▸ DATASET

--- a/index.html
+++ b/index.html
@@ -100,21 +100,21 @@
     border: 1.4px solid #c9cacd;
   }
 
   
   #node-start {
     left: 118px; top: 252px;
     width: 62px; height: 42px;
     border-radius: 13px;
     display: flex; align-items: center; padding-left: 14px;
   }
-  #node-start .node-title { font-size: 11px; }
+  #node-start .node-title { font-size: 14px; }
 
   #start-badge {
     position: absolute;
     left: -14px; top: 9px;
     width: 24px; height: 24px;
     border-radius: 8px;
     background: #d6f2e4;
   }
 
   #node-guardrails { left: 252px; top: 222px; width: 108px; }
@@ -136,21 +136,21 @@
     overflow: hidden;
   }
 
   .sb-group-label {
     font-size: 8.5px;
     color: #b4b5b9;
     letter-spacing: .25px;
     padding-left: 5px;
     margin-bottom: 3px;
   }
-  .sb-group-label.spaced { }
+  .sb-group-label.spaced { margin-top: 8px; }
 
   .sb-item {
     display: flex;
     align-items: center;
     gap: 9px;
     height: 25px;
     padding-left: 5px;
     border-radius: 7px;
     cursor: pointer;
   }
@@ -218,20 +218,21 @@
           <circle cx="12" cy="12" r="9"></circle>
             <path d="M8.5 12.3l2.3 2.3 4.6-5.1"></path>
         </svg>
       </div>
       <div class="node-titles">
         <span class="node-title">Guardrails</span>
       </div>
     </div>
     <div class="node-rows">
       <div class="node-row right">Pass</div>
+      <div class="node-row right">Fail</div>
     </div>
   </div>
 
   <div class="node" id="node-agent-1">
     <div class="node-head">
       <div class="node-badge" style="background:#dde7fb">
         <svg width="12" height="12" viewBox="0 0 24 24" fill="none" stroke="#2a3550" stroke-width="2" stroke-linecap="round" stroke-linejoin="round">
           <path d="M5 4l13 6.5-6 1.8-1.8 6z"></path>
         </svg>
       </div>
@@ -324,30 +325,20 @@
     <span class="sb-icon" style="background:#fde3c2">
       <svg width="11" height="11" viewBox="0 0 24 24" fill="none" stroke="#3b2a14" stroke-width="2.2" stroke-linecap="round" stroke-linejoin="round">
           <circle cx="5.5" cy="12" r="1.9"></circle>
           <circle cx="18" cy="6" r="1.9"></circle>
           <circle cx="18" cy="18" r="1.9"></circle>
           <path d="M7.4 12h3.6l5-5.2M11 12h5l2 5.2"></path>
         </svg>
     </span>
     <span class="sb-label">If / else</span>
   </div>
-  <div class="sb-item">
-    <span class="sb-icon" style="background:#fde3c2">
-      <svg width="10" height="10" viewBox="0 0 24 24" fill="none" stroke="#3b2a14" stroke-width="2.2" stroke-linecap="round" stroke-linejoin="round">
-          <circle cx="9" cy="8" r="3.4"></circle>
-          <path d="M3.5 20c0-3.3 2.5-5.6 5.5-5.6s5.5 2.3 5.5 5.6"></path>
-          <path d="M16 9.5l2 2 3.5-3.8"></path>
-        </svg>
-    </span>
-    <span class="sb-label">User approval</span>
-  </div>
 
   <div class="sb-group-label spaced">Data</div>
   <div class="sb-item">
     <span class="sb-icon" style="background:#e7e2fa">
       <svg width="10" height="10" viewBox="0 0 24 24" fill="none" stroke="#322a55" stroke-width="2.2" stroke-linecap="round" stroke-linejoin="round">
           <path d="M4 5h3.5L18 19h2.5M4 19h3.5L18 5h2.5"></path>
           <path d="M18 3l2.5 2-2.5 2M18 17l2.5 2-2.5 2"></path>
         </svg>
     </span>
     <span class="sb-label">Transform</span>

▸ TRY IT
In the lines above, locate the string "viewBox". Copy every line where it occurs.

▸ THE ANSWER
         <svg width="12" height="12" viewBox="0 0 24 24" fill="none" stroke="#2a3550" stroke-width="2" stroke-linecap="round" stroke-linejoin="round">
       <svg width="11" height="11" viewBox="0 0 24 24" fill="none" stroke="#3b2a14" stroke-width="2.2" stroke-linecap="round" stroke-linejoin="round">
-      <svg width="10" height="10" viewBox="0 0 24 24" fill="none" stroke="#3b2a14" stroke-width="2.2" stroke-linecap="round" stroke-linejoin="round">
       <svg width="10" height="10" viewBox="0 0 24 24" fill="none" stroke="#322a55" stroke-width="2.2" stroke-linecap="round" stroke-linejoin="round">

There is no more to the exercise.